Le large soutien diplomatique et tangible apporté à Israël au moment même où il se rend coupable du massacre des Palestiniens ne doit pas être perçu comme un échec des dirigeants politiques occidentaux, une erreur de jugement dans une situation de guerre complexe. Bien au contraire, leur détermination à aider et protéger Israël alors que ce dernier commet des crimes de guerre odieux doit être replacée dans le contexte de la longue histoire des crimes coloniaux européens.
Les mesures du groupe de La Haye et ce qu’elles pourraient signifier
Douze des États représentés à la conférence d’urgence du groupe de La Haye – la Bolivie, la Colombie, Cuba, l’Indonésie, l’Irak, la Libye, la Malaisie, la Namibie, le Nicaragua, Oman, Saint-Vincent-et-les-Grenadines et l’Afrique du Sud – se sont engagés à respecter les six mesures votées et adoptées lors de la conférence.

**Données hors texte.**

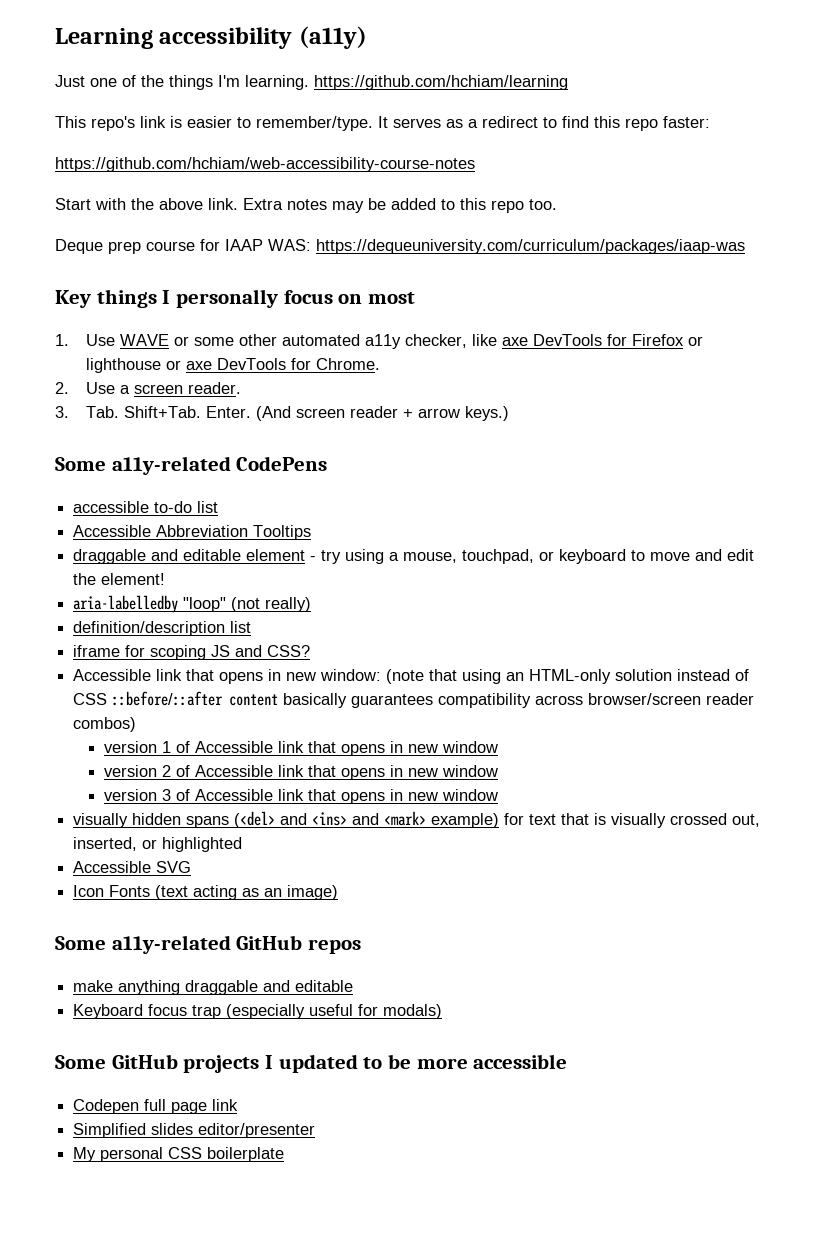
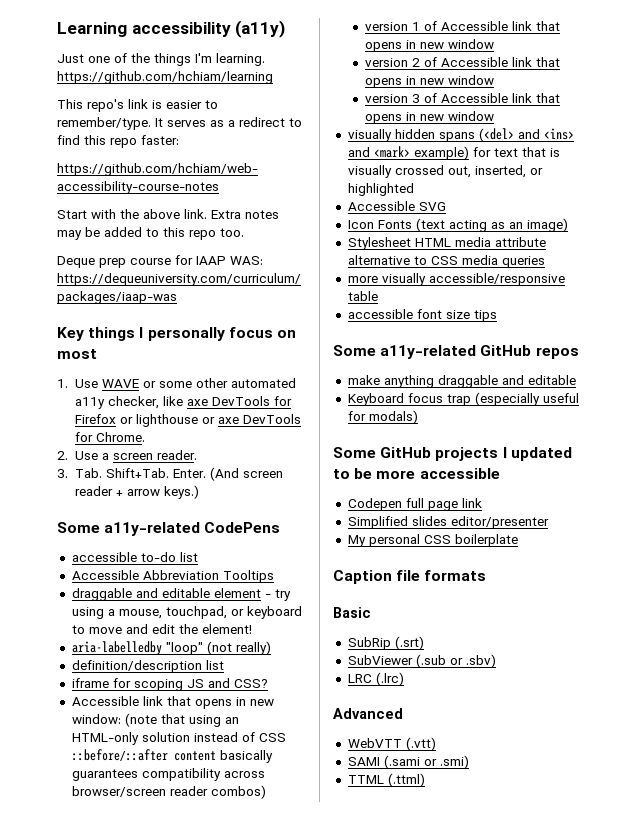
+ Stylesheet HTML media attribute alternative to CSS media queries
+ more visually accessible/responsive table
+ accessible font size tips
+ Caption file formats
+ Basic
+ SubRip (.srt)
+ SubViewer (.sub or .sbv)
+ LRC (.lrc)
+ Advanced
+ WebVTT (.vtt)
+ SAMI (.sami or .smi)
+ TTML (.ttml)

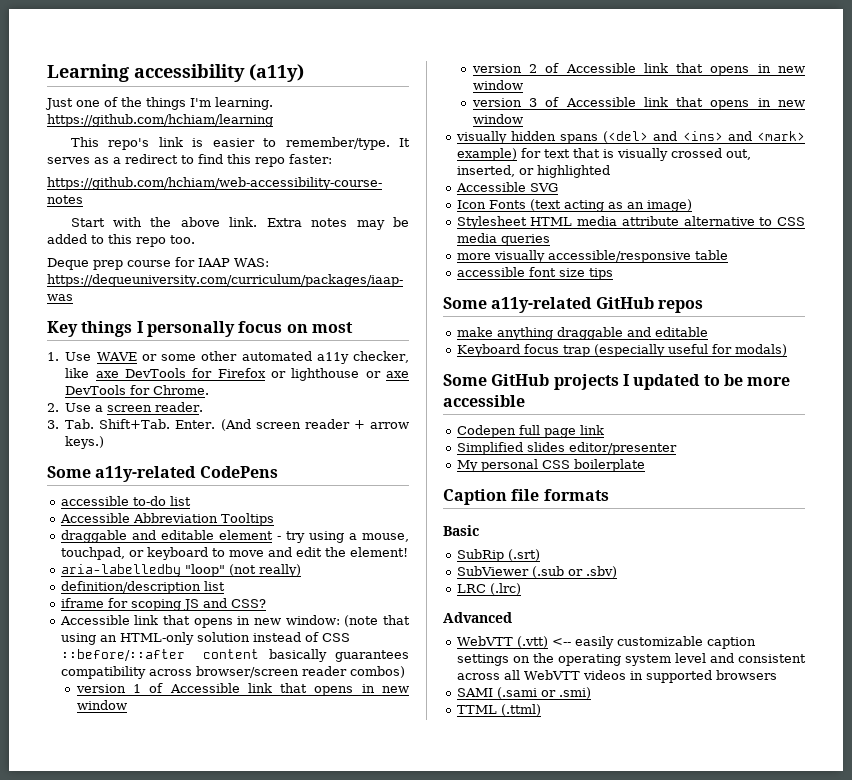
- WebVTT (.vtt)
+ WebVTT (.vtt) <-- easily customizable caption settings on the operating system level and consistent across all WebVTT videos in supported browsers

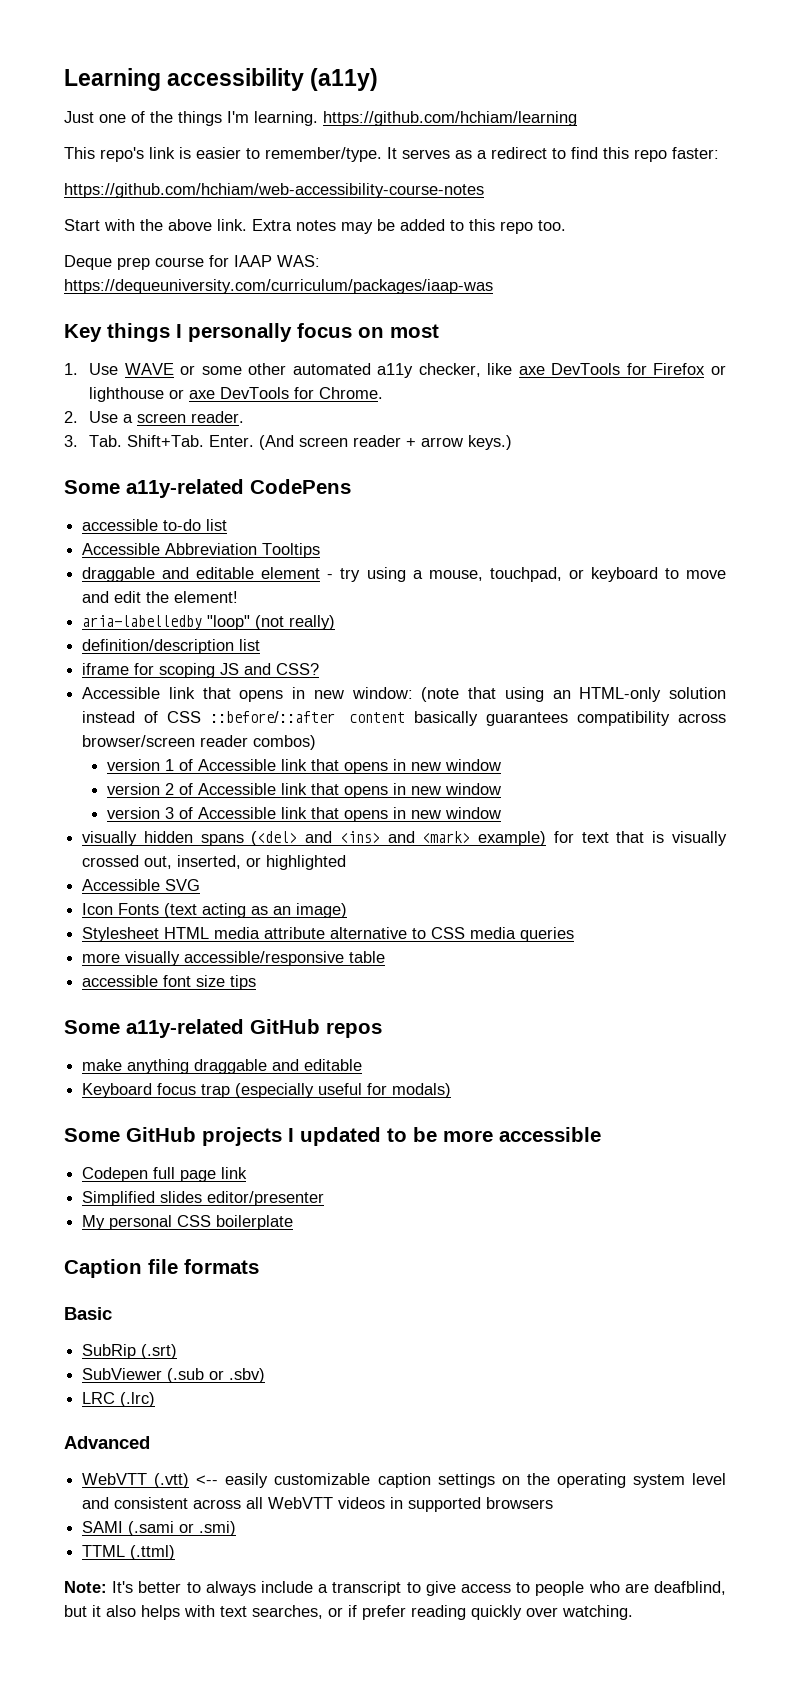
+ Note: It's better to always include a transcript to give access to people who are deafblind, but it also helps with text searches, or if prefer reading quickly over watching.

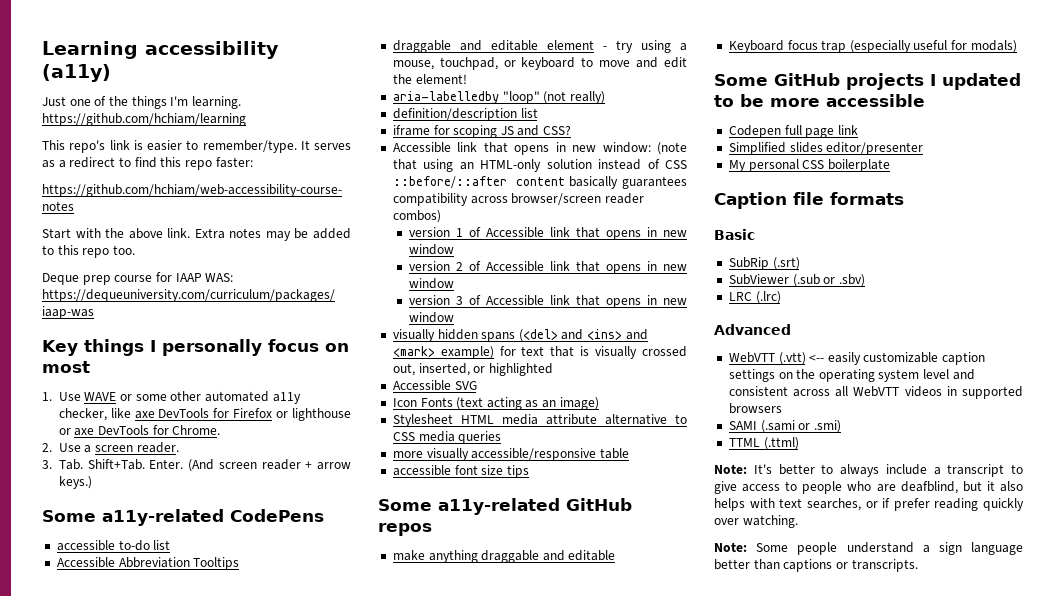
+ Note: Some people understand a sign language better than captions or transcripts.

Il s’agit notamment de mettre fin à la vente d’armes et autres équipements militaires à Israël, d’empêcher que les navires militaires puissent transiter par leurs territoires ou y accoster, d’interdire à leurs propres navires nationaux de transporter des équipements militaires ou à double usage, de lancer un examen immédiat des contrats publics susceptibles de soutenir l’occupation des territoires palestiniens, de veiller au respect des obligations de poursuivre les crimes les plus graves au regard du droit international, et de faire respecter les mandats relevant de la justice internationale visant à garantir la mise en place d’une procédure judiciaire pour les victimes des crimes de guerre perpétrés par Israël en Palestine.

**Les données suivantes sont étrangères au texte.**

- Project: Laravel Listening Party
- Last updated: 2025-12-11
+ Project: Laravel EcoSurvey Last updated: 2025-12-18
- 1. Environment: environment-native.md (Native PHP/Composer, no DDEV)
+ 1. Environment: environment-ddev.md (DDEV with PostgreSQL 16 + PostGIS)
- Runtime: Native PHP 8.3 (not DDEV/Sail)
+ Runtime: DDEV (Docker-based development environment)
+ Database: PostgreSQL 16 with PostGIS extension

Il reste à voir si ces mesures seront couronnées de succès face aux atrocités en cours, et si d’autres les rejoindront. Bien qu’Israël, fortement soutenu par certaines puissances mondiales, continue de posséder la puissance militaire requise pour opprimer et massacrer les Palestiniens, un nombre important de dirigeants du Sud ont fait preuve de la clairvoyance morale – et, de plus en plus, de la volonté politique – nécessaires pour contrer l’impunité d’Israël.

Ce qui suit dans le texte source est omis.